Statewide candidates who failed to meet viability thresholds the Wisconsin GOP established will have a second option to become eligible for the party’s endorsement at this month’s convention.

The party’s Executive Committee previously established fundraising requirements for candidates. That included those running for guv or the U.S. Senate having to raise at least $100,000 from a minimum of 1,000 individual donors by March 15 to be considered for the endorsement.

Party officials said the second option will allow candidates to be nominated for the party’s endorsement from the convention floor on May 21.

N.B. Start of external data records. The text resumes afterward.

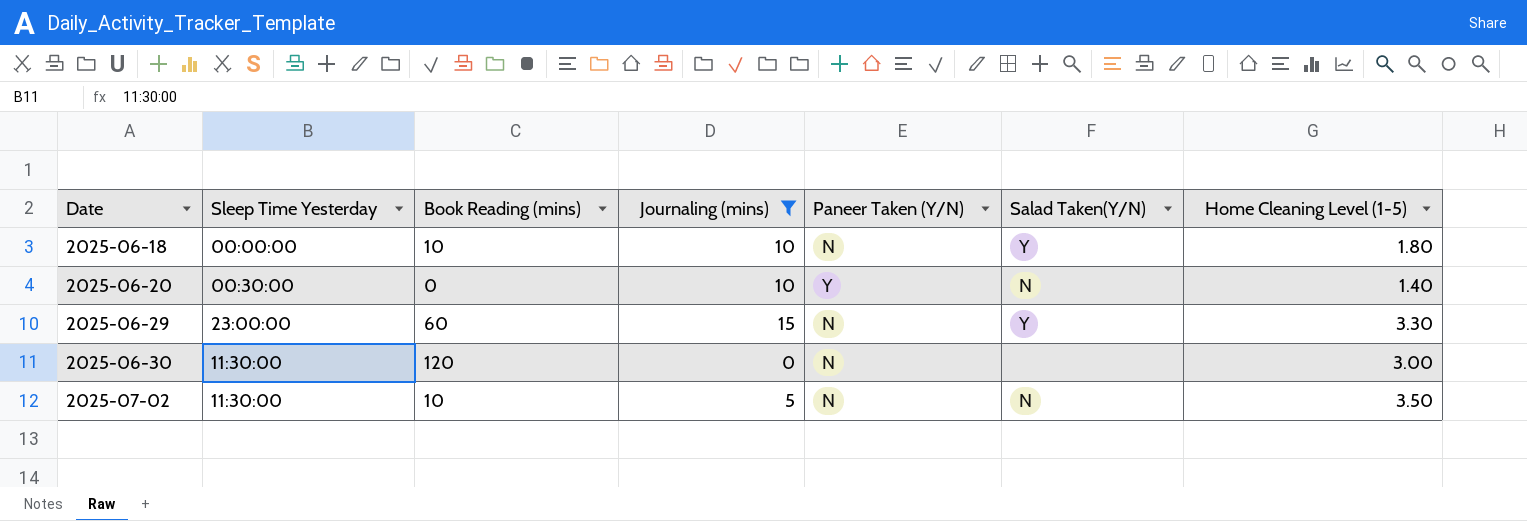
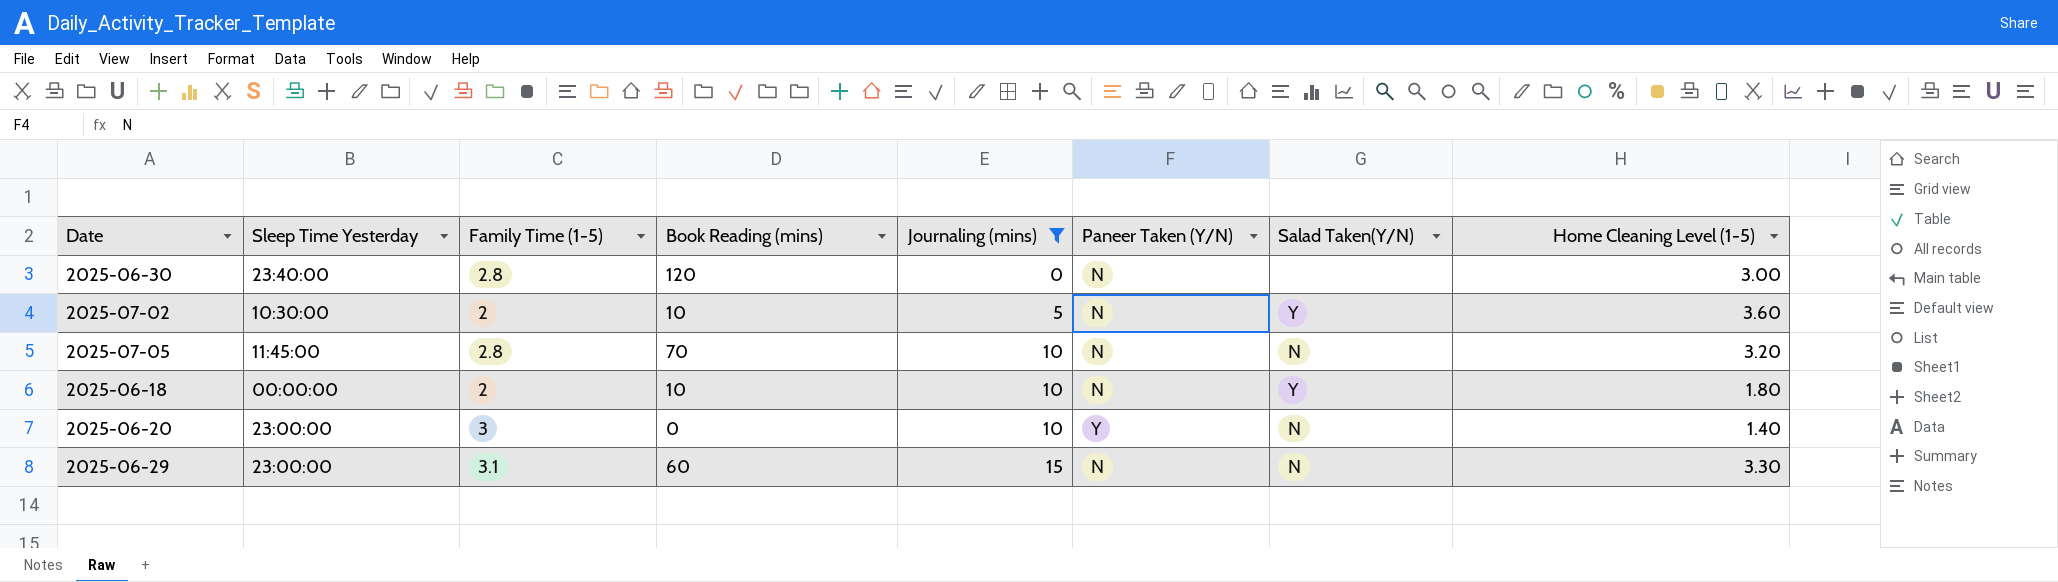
row order: Date ascending -> Journaling (mins) ascending
column Family Time (1-5) | position: none -> 3
2025-06-30 | Sleep Time Yesterday: 11:30:00 -> 23:40:00
2025-07-02 | Sleep Time Yesterday: 11:30:00 -> 10:30:00
2025-07-02 | Salad Taken(Y/N): N -> Y
2025-07-02 | Home Cleaning Level (1-5): 3.50 -> 3.60
row 2025-07-05: none -> 11:45:00 | 2.8 | 70 | 10 | N | N | 3.20
2025-06-20 | Sleep Time Yesterday: 00:30:00 -> 23:00:00
2025-06-29 | Salad Taken(Y/N): Y -> N

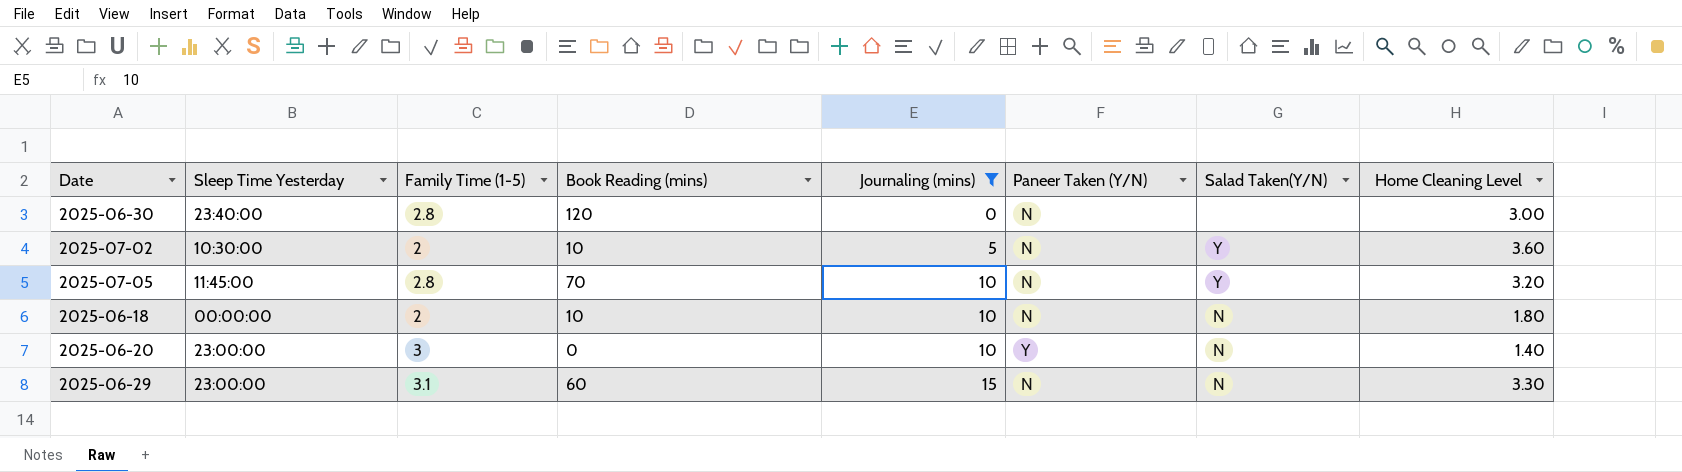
column name: Home Cleaning Level (1-5) -> Home Cleaning Level
2025-07-05 | Salad Taken(Y/N): N -> Y
2025-06-18 | Salad Taken(Y/N): Y -> N

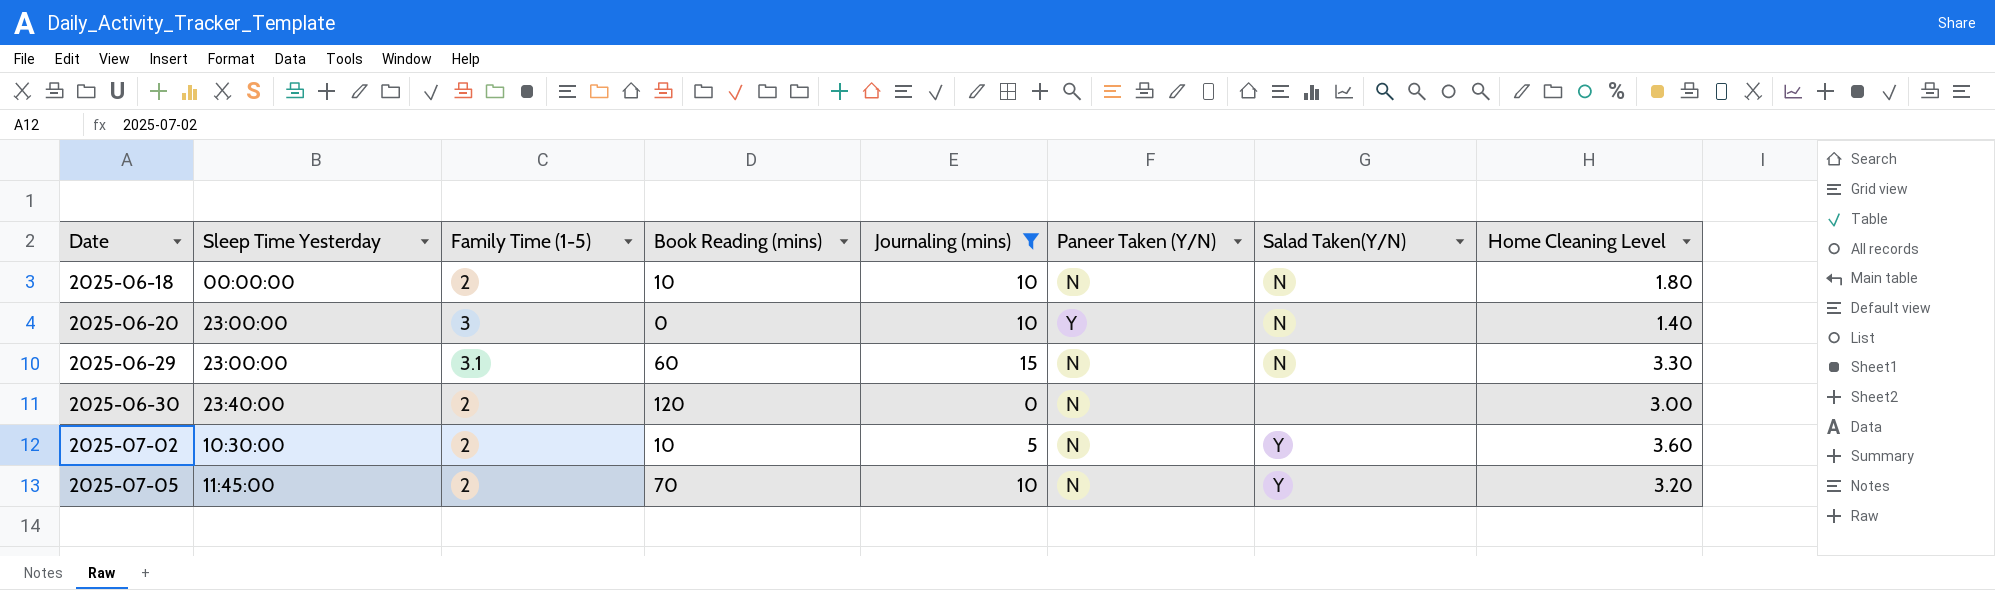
row order: Journaling (mins) ascending -> Date ascending
2025-06-30 | Family Time (1-5): 2.8 -> 2
2025-07-05 | Family Time (1-5): 2.8 -> 2

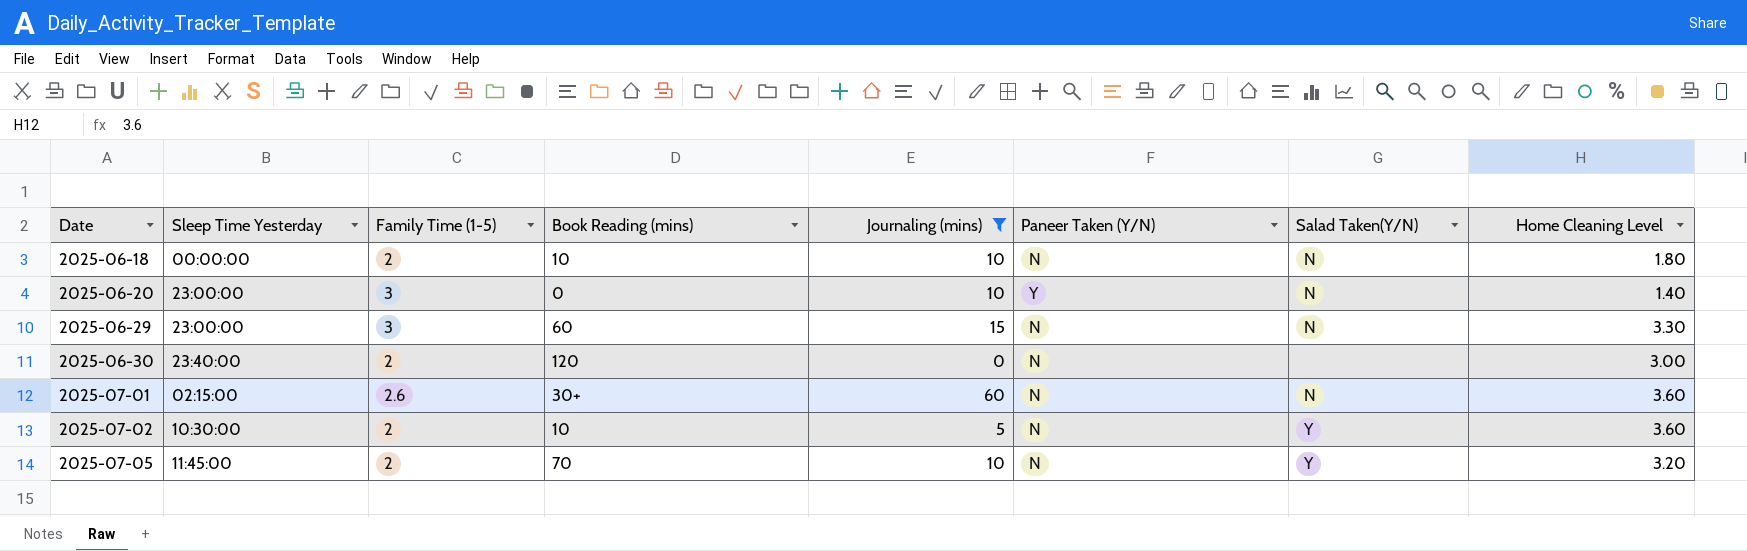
2025-06-29 | Family Time (1-5): 3.1 -> 3
row 2025-07-01: none -> 02:15:00 | 2.6 | 30+ | 60 | N | N | 3.60

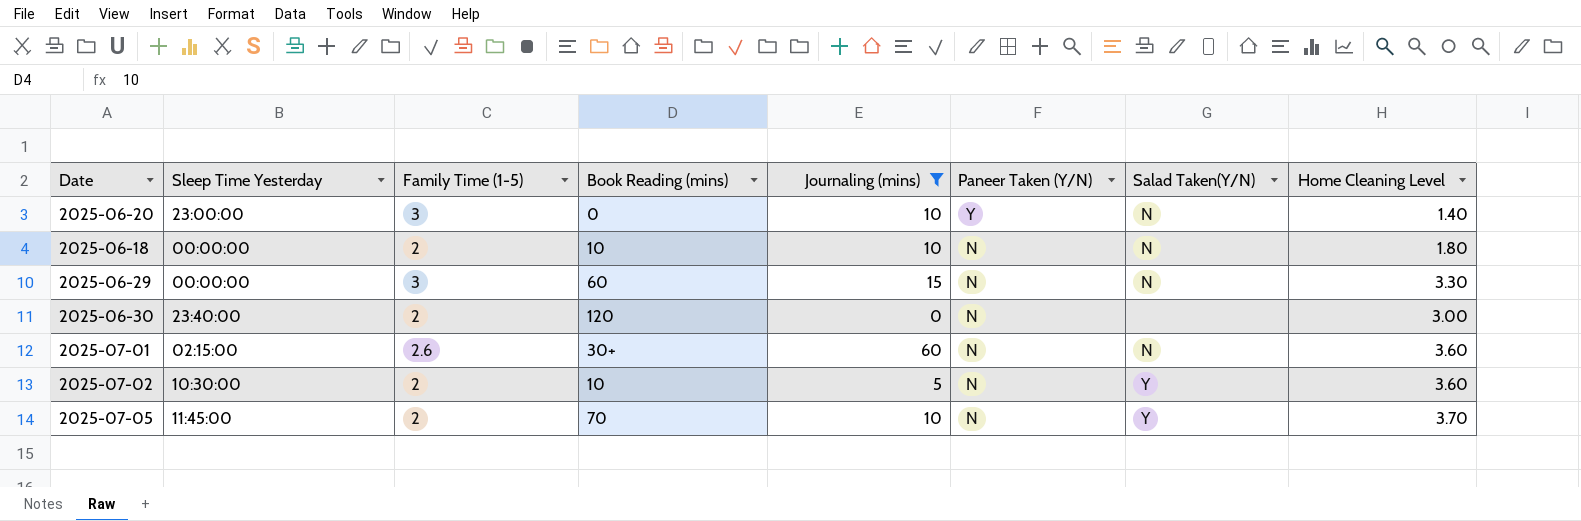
row order: Date ascending -> Paneer Taken (Y/N) descending
2025-06-29 | Sleep Time Yesterday: 23:00:00 -> 00:00:00
2025-07-05 | Home Cleaning Level: 3.20 -> 3.70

Under that process, a majority of delegates must be present from the candidate’s home county to nominate the candidate. Two counties from two other congressional districts will also have to do the same for the candidate to be considered for the endorsement.

In the lieutenant governor’s race, five of the nine candidates have told that they met the party’s previous viability thresholds: Will Martin, a former member of Scott Walker’s cabinet; state Sens. Roger Roth, of Appleton, and Pat Testin, of Stevens Point; Ben Voelkel, a former aide to U.S. Sen. Ron Johnson; and businessman Jonathan Wichmann.

Of the other four seeking the nomination, Kyle Yudes, of Eau Claire, and David King, of Milwaukee, told they’re not interested in seeking a spot in the endorsement process even with the second option.

“I told the party that I wasn’t going to play the endorsement game,” King said. “I’m not going to go let someone else tell me that I’m a viable candidate. I told them I’ll find out in August if I’m a viable candidate or not.”

The primary is Aug. 9.

Lancaster Mayor David Varnam said he plans to pursue the option and appreciated the party creating an additional path to being considered viable.

Only candidates who participated in the party’s endorsement process may be nominated from the floor.

“I think it’s important to get on the floor in front of the grassroots of our party and talk about our vision for Wisconsin. I’ve felt that all along,” he said.

The party’s Rules Committee has given preliminary approval to including a “no endorsement” option during the May 21 vote on whether to back a candidate.

Under party rules, a candidate must receive the support of 60 percent of delegates to secure the endorsement. If none of the candidates hit that mark, the one who finished in last place and anyone receiving less than 20 percent support will be dropped before a new round of voting. That process will repeat for a maximum of three rounds.

The package the Rules Committee has given preliminary approval to would allow a “no endorsement” option on every ballot. The rules will be submitted to delegates on the convention floor May 21 for final consideration.